** SOURCE MATERIAL **
________________

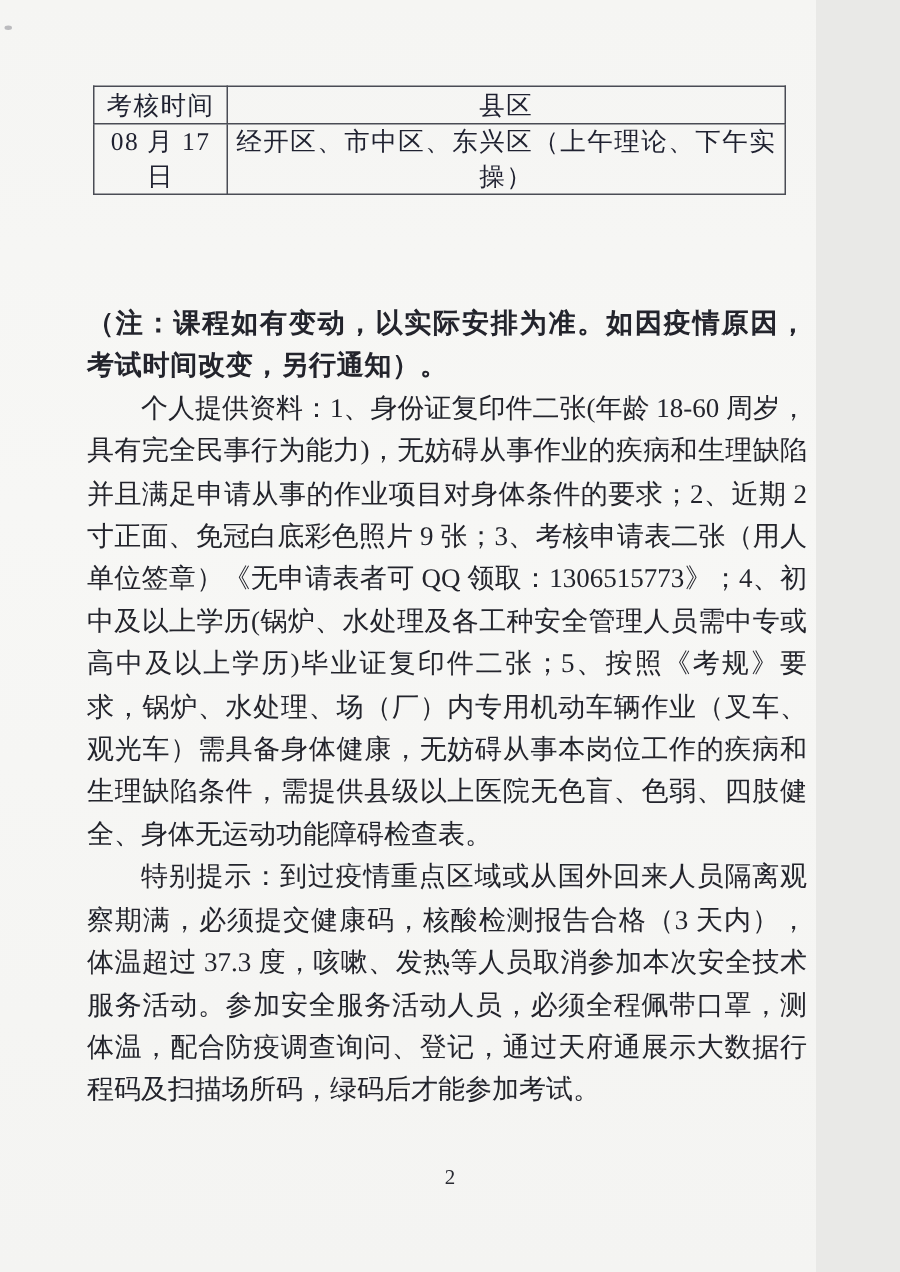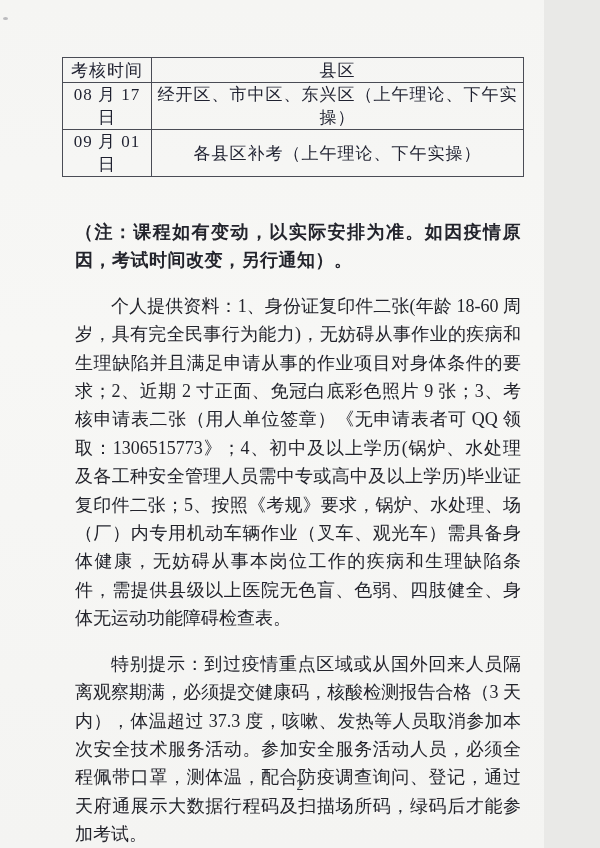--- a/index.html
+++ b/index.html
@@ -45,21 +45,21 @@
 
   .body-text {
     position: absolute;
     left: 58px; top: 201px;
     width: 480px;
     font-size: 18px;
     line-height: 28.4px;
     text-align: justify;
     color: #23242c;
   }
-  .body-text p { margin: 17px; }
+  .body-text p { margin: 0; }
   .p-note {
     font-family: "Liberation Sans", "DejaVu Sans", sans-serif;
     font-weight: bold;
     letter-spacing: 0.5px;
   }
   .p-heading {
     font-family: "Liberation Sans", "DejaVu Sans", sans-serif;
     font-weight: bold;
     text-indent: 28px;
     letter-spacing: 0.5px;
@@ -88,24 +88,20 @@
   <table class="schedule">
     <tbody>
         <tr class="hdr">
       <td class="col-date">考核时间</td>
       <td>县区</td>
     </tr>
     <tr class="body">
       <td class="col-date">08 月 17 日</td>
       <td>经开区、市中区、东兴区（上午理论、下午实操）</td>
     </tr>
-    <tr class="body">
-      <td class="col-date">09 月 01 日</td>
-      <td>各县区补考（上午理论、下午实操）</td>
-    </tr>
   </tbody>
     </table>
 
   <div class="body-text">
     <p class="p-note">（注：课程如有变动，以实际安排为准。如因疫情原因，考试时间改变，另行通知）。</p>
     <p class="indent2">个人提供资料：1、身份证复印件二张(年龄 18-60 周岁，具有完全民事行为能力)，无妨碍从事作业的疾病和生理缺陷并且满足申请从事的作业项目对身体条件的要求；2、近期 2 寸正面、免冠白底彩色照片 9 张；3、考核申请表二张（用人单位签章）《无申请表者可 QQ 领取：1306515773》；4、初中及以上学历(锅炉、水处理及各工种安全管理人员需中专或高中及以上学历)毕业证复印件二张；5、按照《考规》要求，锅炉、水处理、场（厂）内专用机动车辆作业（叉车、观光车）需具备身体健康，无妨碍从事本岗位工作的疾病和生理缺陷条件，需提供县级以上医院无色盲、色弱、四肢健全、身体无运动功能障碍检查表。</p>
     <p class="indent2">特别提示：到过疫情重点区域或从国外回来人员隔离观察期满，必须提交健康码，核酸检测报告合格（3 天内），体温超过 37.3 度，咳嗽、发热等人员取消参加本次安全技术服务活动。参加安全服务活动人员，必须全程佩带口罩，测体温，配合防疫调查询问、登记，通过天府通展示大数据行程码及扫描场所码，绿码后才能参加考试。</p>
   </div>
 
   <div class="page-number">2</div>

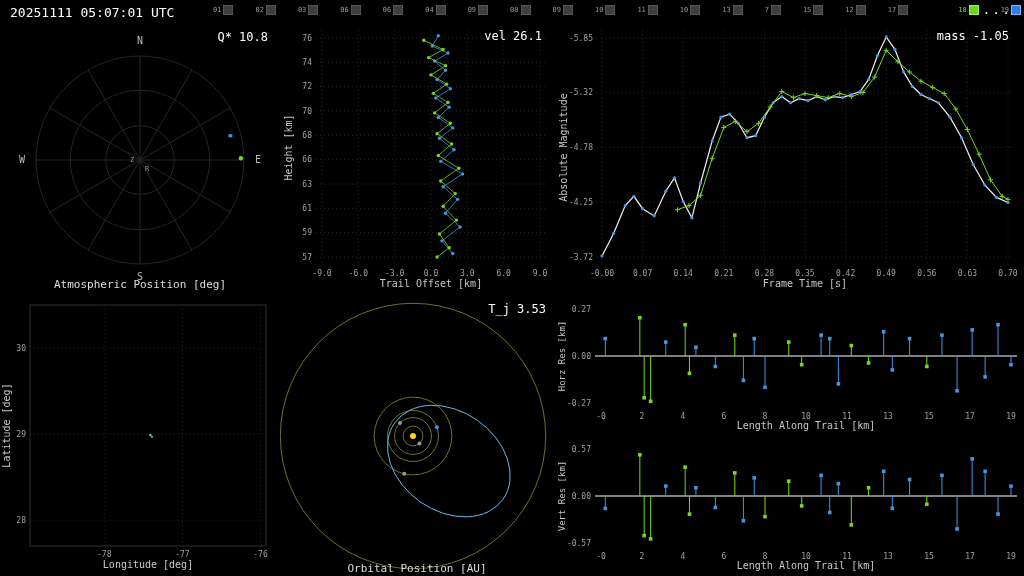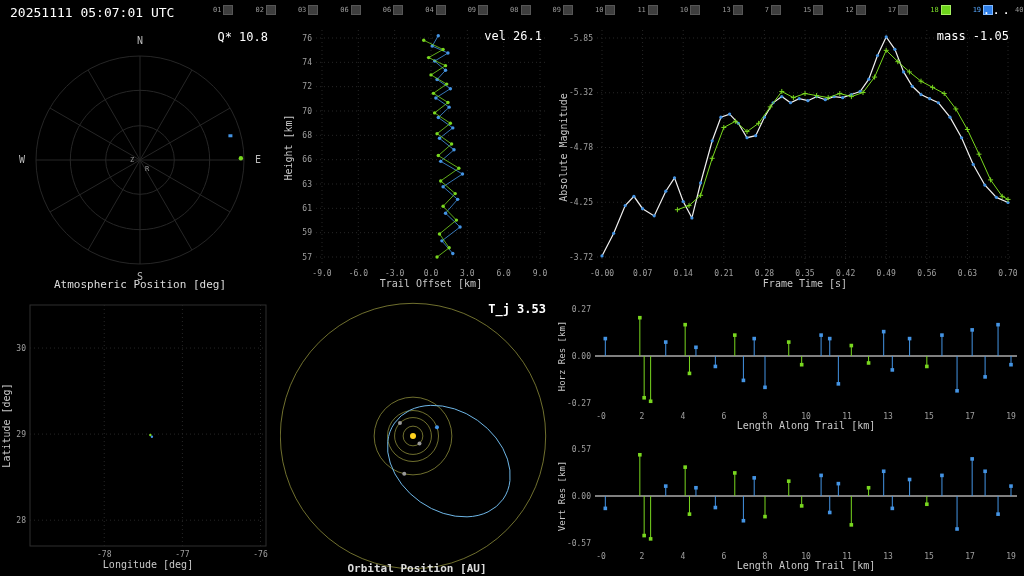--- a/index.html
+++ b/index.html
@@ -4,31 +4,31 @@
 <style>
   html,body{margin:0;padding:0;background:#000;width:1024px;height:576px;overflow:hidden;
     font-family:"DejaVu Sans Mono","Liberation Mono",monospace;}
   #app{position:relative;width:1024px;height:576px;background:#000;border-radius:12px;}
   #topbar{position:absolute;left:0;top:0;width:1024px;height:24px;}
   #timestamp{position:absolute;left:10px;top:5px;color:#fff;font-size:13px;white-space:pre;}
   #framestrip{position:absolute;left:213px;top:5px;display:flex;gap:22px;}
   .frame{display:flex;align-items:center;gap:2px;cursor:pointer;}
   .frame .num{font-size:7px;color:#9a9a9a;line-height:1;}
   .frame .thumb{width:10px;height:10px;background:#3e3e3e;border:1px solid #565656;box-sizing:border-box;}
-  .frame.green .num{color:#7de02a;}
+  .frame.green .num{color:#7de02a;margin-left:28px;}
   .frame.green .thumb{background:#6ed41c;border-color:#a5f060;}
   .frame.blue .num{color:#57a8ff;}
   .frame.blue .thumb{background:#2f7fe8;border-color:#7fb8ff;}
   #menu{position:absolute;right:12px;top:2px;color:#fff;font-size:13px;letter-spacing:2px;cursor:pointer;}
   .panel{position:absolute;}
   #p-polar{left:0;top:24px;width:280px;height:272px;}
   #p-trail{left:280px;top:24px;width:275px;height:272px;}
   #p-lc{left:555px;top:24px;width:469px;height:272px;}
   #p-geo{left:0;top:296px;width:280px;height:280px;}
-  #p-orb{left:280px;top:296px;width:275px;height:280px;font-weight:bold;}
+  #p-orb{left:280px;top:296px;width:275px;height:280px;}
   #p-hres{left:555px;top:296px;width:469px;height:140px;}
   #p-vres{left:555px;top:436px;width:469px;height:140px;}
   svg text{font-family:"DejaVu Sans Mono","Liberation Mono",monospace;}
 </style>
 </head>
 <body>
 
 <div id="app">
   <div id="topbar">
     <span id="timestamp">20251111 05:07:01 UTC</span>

________________

** WHAT YOU SHOULD DO **
Pull out every line of the records that includes the string "Mono".

** SOLUTION TO THIS PROBLEM **
     font-family:"DejaVu Sans Mono","Liberation Mono",monospace;}
   svg text{font-family:"DejaVu Sans Mono","Liberation Mono",monospace;}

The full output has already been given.